La crise économique survenue suite à la pandémie de covid-19 et la guerre en Ukraine a mis en lumière l'importance d'avoir une économie résiliente face aux bouleversements du monde. La sécurité économique, qui englobe la stabilité économique, la protection des industries clés et la promotion de la croissance, est devenue un sujet de discussion majeur, comme en témoigne le récent sommet du G7 à Hiroshima, au Japon.

Cependant, le concept de sécurité économique suscite des divergences de vues, certains préférant parler de résilience économique. En effet, la sécurité économique était taboue dans un monde où l’économie mondialisée faisait figure de leitmotiv. Une bonne stratégie de l’Union Européenne en la matière doit tenir compte de ces divergences et des défis spécifiques auxquels chaque pays est confronté. Elle doit également être capable de gérer les risques économiques, tels que les fluctuations des marchés financiers, les crises, les chocs économiques externes, et les menaces telles que le cybercrime et l'espionnage. En Europe, la sécurité économique se bâtit sur une dangereuse fracture : la division entre l’économie, qui relève largement de la compétence de l’Union, et la sécurité, qui reste du ressort des États membres. La sécurité économique est donc un enjeu complexe qui nécessite une approche nuancée et stratégique.

La menace chinoise

Bien avant la pandémie de Covid-19 ou l’agression russe de l’Ukraine, c’est la Chine qui jouait déjà un rôle significatif dans la sécurité économique mondiale, en raison de ses capacités militaires, de sa puissance économique et de sa stratégie propre. Premièrement, la Chine possède une capacité militaire qui dépasse celle de l'Europe et peut donc menacer la sécurité européenne. De plus, elle a le potentiel de remettre en question les capacités militaires des États-Unis, le principal garant de la sécurité de l'Europe.

Deuxièmement, l'opacité du système chinois crée une incertitude sur sa fiabilité en tant que partenaire économique. Le contrôle du pouvoir central sur un marché aussi vaste et important pour l'Union européenne, basé sur un agenda politique, est une source de risque. De plus, la dépendance des entreprises européennes envers le commerce avec Pékin soulève des questions sur l'influence que le pays peut exercer sur ces entreprises et leurs pays d'origine.

Troisièmement, la Chine a clairement exprimé ses intentions de protéger et de promouvoir sa propre sécurité économique à travers divers documents stratégiques. Ces documents mettent en évidence l'objectif de Pékin de devenir un centre de production de haute technologie et d'accroître sa part de marché mondiale dans ce domaine, tout en augmentant sa résilience en réduisant sa dépendance envers les marchés étrangers.

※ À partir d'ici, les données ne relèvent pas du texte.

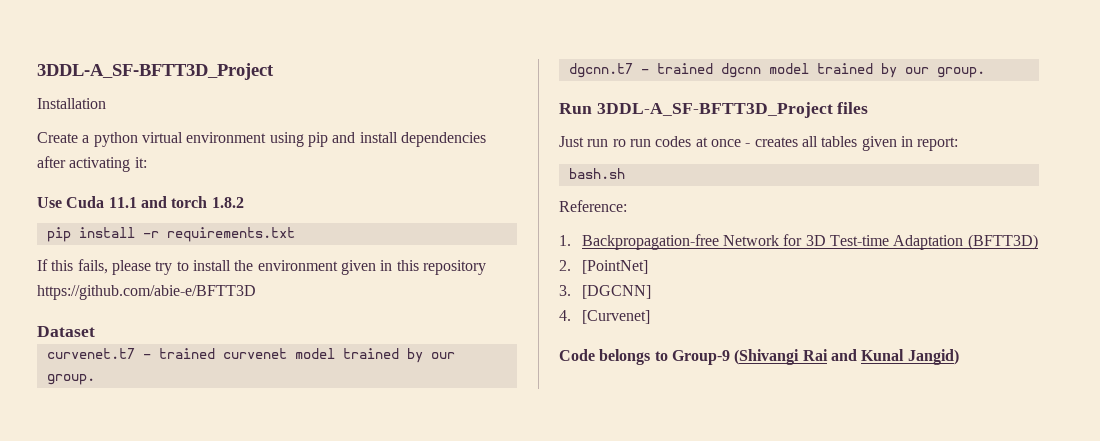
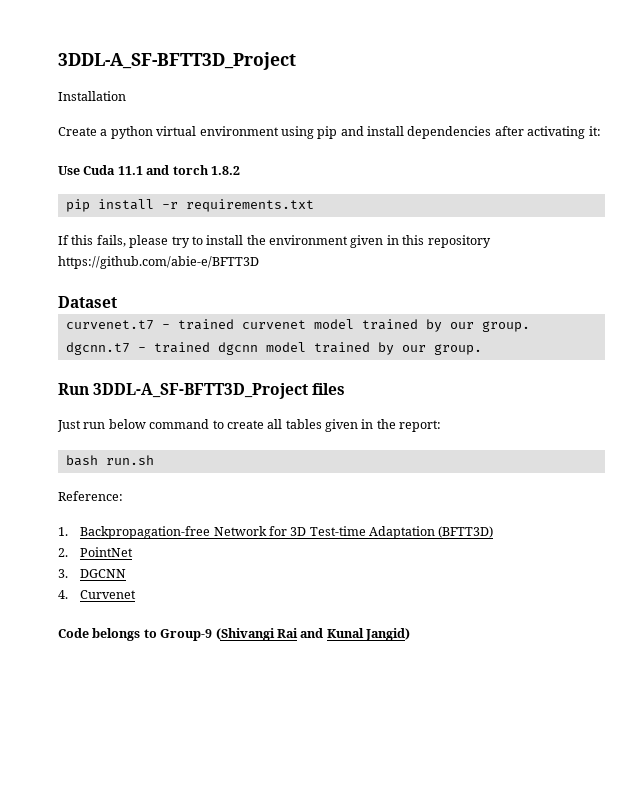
- Just run ro run codes at once - creates all tables given in report:
+ Just run below command to create all tables given in the report:
- bash.sh
+ bash run.sh
- 2. [PointNet]
+ 2. PointNet
- 3. [DGCNN]
+ 3. DGCNN
- 4. [Curvenet]
+ 4. Curvenet

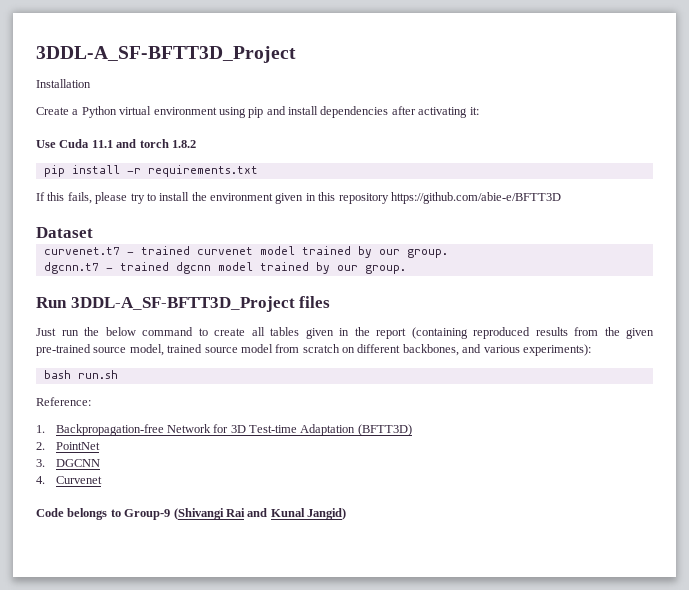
- Create a python virtual environment using pip and install dependencies after activating it:
+ Create a Python virtual environment using pip and install dependencies after activating it:
- Just run below command to create all tables given in the report:
+ Just run the below command to create all tables given in the report (containing reproduced results from the given pre-trained source model, trained source model from scratch on different backbones, and various experiments):

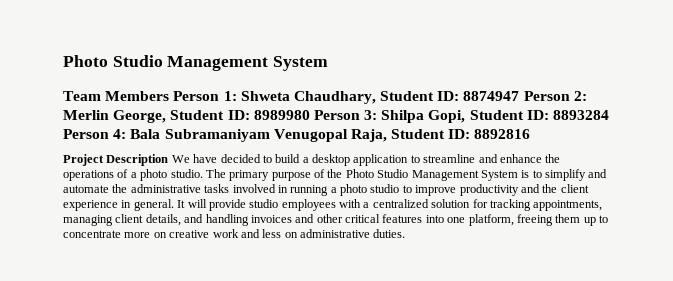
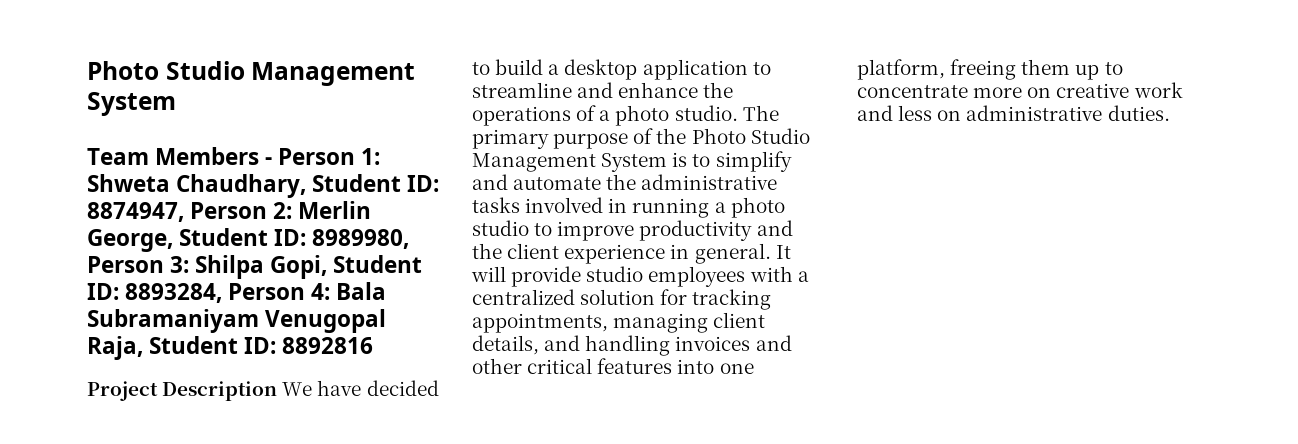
- Team Members Person 1: Shweta Chaudhary, Student ID: 8874947 Person 2: Merlin George, Student ID: 8989980 Person 3: Shilpa Gopi, Student ID: 8893284 Person 4: Bala Subramaniyam Venugopal Raja, Student ID: 8892816
+ Team Members - Person 1: Shweta Chaudhary, Student ID: 8874947, Person 2: Merlin George, Student ID: 8989980, Person 3: Shilpa Gopi, Student ID: 8893284, Person 4: Bala Subramaniyam Venugopal Raja, Student ID: 8892816

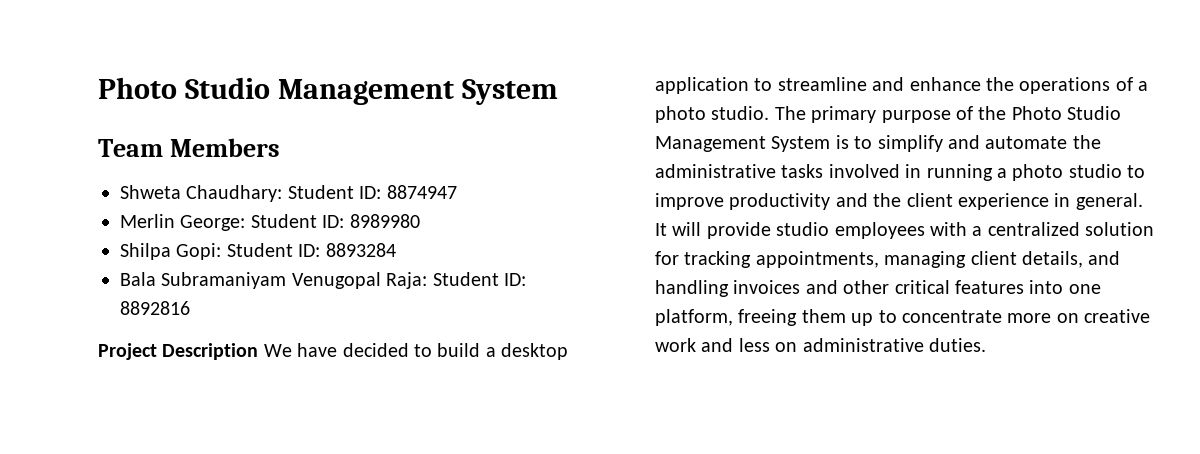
- Team Members - Person 1: Shweta Chaudhary, Student ID: 8874947, Person 2: Merlin George, Student ID: 8989980, Person 3: Shilpa Gopi, Student ID: 8893284, Person 4: Bala Subramaniyam Venugopal Raja, Student ID: 8892816
+ Team Members
+ Shweta Chaudhary: Student ID: 8874947
+ Merlin George: Student ID: 8989980
+ Shilpa Gopi: Student ID: 8893284
+ Bala Subramaniyam Venugopal Raja: Student ID: 8892816

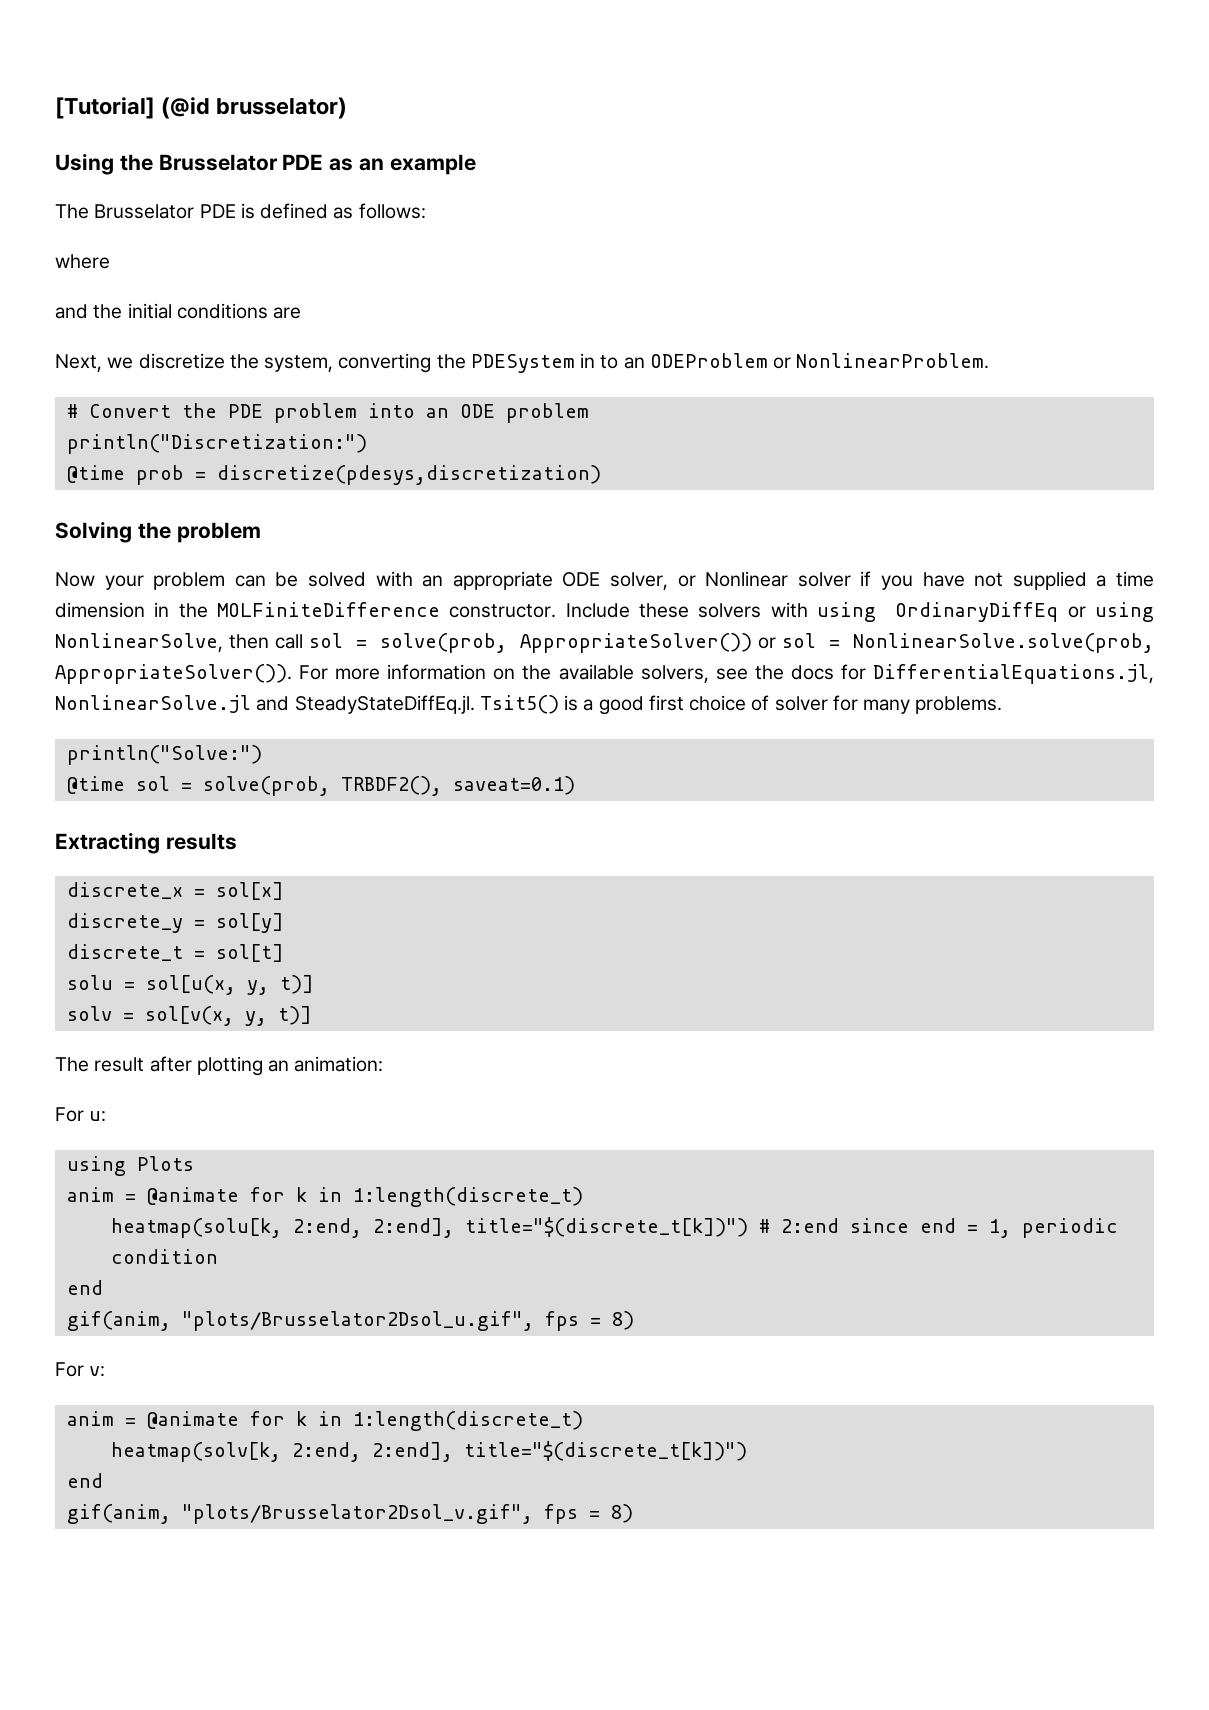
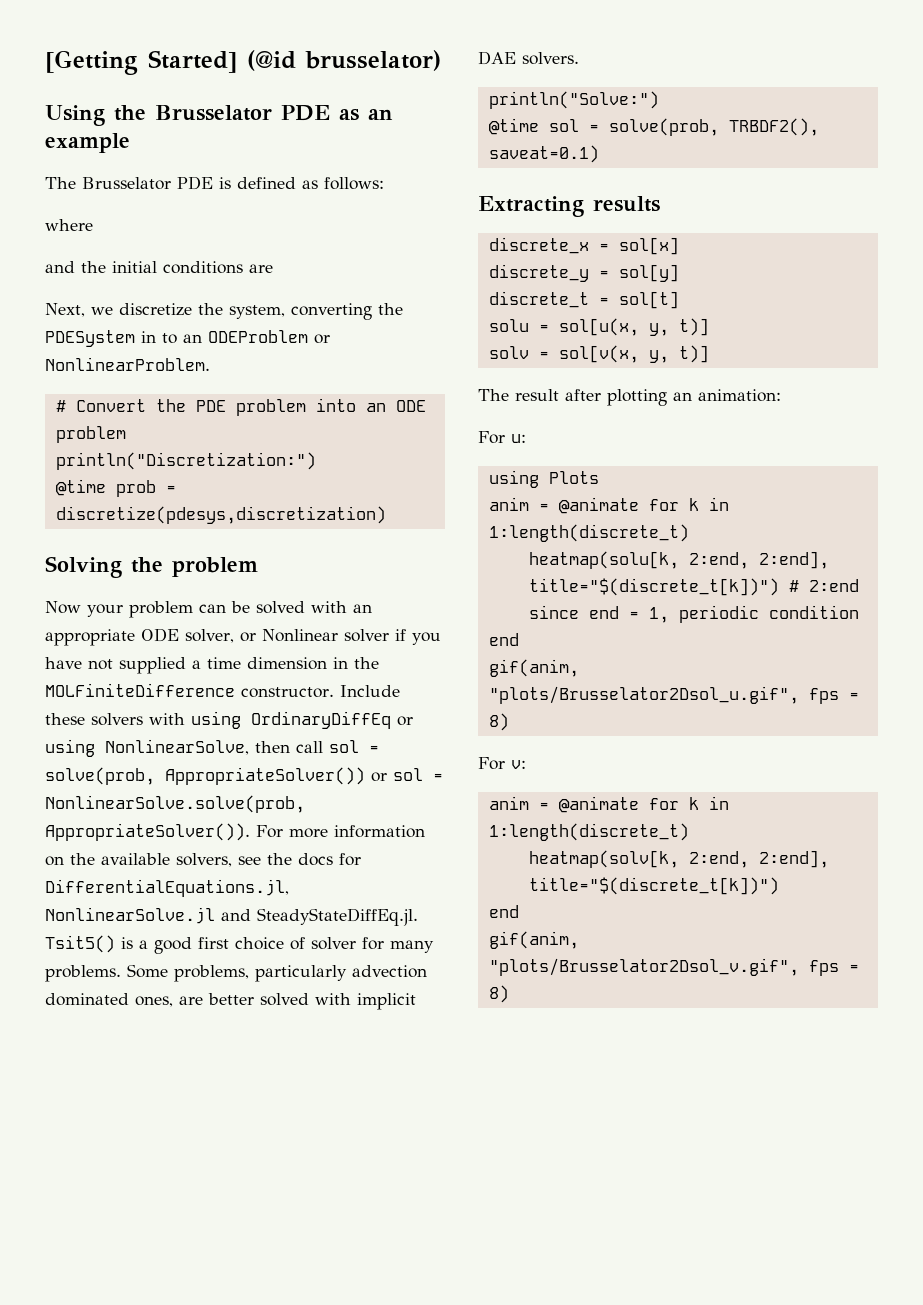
- [Tutorial] (@id brusselator)
+ [Getting Started] (@id brusselator)
+ Some problems, particularly advection dominated ones, are better solved with implicit DAE solvers.

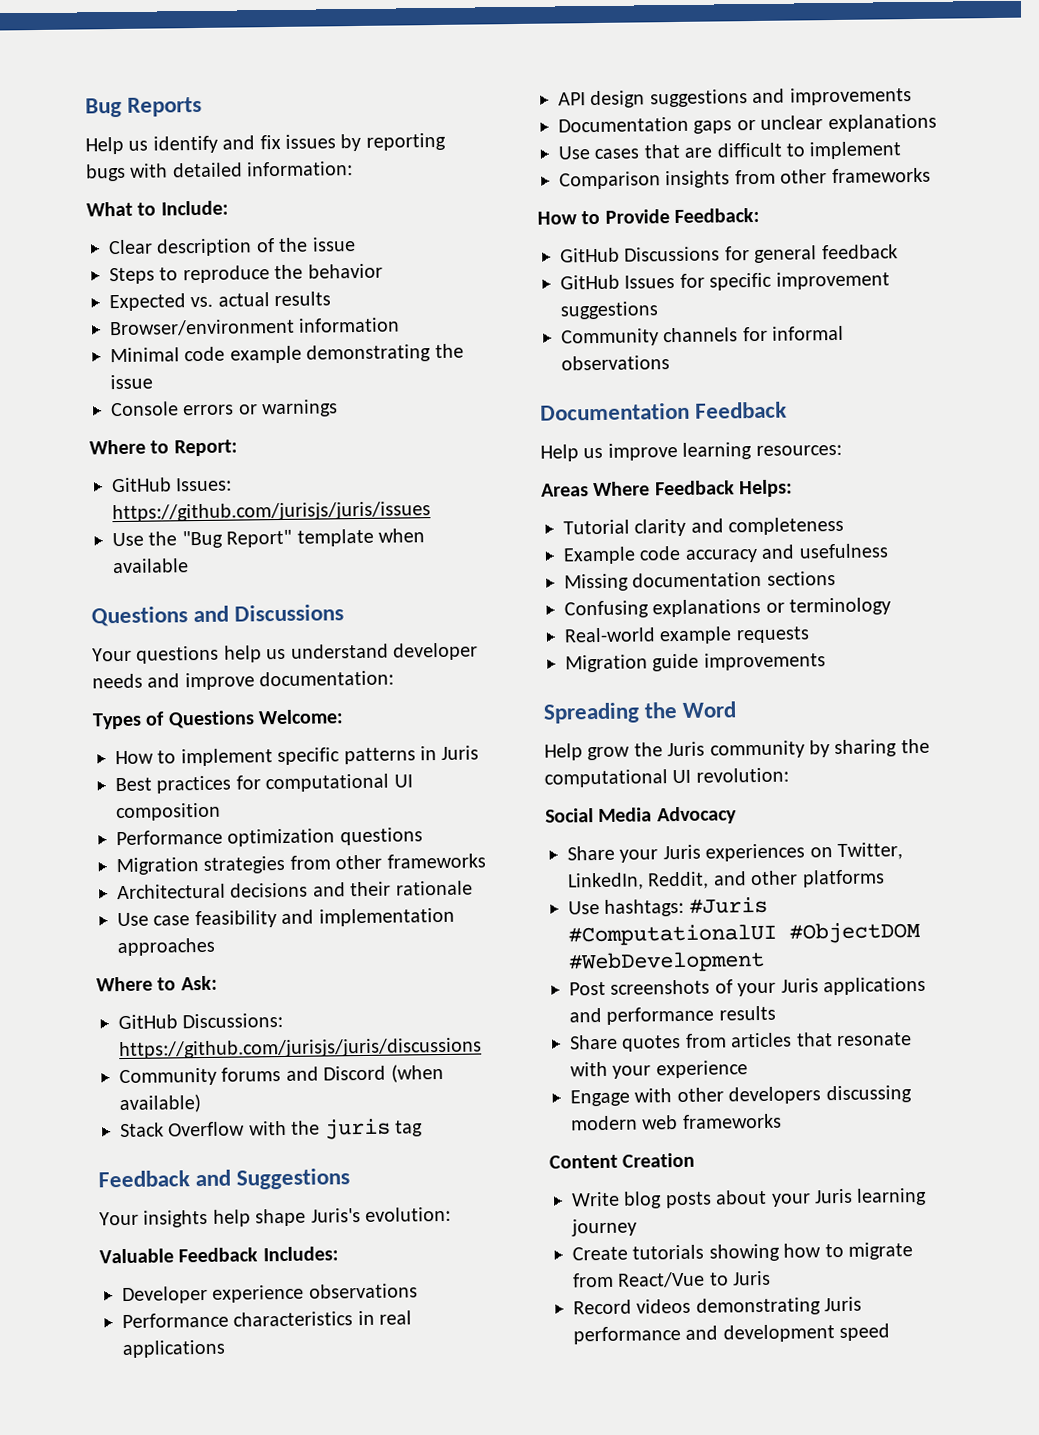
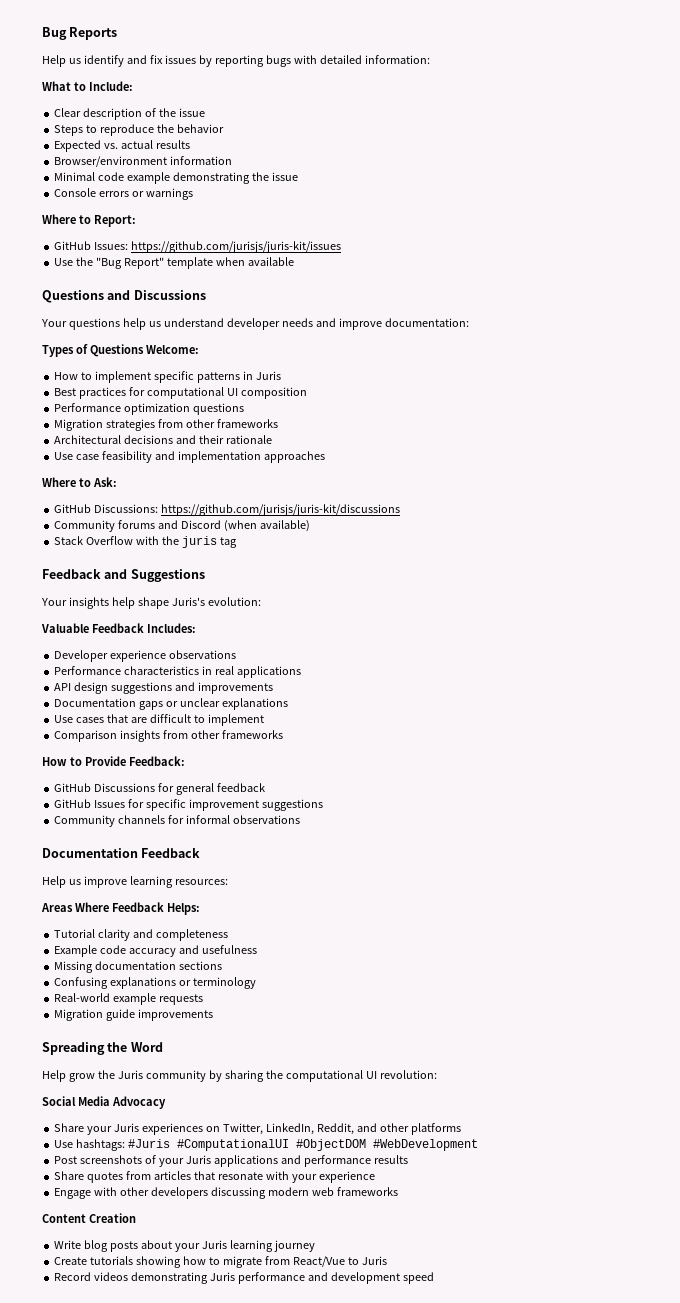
- GitHub Issues: https://github.com/jurisjs/juris/issues
+ GitHub Issues: https://github.com/jurisjs/juris-kit/issues
- GitHub Discussions: https://github.com/jurisjs/juris/discussions
+ GitHub Discussions: https://github.com/jurisjs/juris-kit/discussions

Il est donc essentiel de réduire les dépendances à l'égard de la Chine tout en veillant à ce que les siennes soient maintenues et exploitées lorsque cela est possible, afin d'empêcher Pékin de devenir autosuffisant.

L’Union Européenne se dote d’une nouvelle stratégie

La nouvelle stratégie de sécurité économique de l'Union Européenne, publiée le 20 juin 2023, est une réponse adaptative aux défis géopolitiques et technologiques actuels. Elle vise à préserver la majorité des liens économiques précieux de l'Europe avec le monde tout en s'assurant que les nouveaux risques sont efficacement gérés.

La stratégie souligne l'importance de la diversification des chaînes d'approvisionnement pour renforcer la sécurité économique et appelle à une action coordonnée à l'échelle de l'UE pour une utilisation plus audacieuse et plus rapide des instruments existants. Reconnaissant que l'UE ne peut pas atteindre la sécurité économique seule, la stratégie met l'accent sur la transparence et la coopération avec les partenaires pour garantir que les politiques de sécurité économique n'aient pas de conséquences indésirables sur les pays tiers, en particulier les plus vulnérables. Elle propose également de renforcer le cadre actuel pour le rendre adapté à l'environnement technologique et de sécurité en évolution rapide, et suggère d'examiner les risques de sécurité pouvant résulter des investissements sortants. Enfin, la stratégie souligne l'importance de renforcer les partenariats avec les pays en développement qui pourraient jouer un rôle plus important dans les chaînes de valeur mondiales.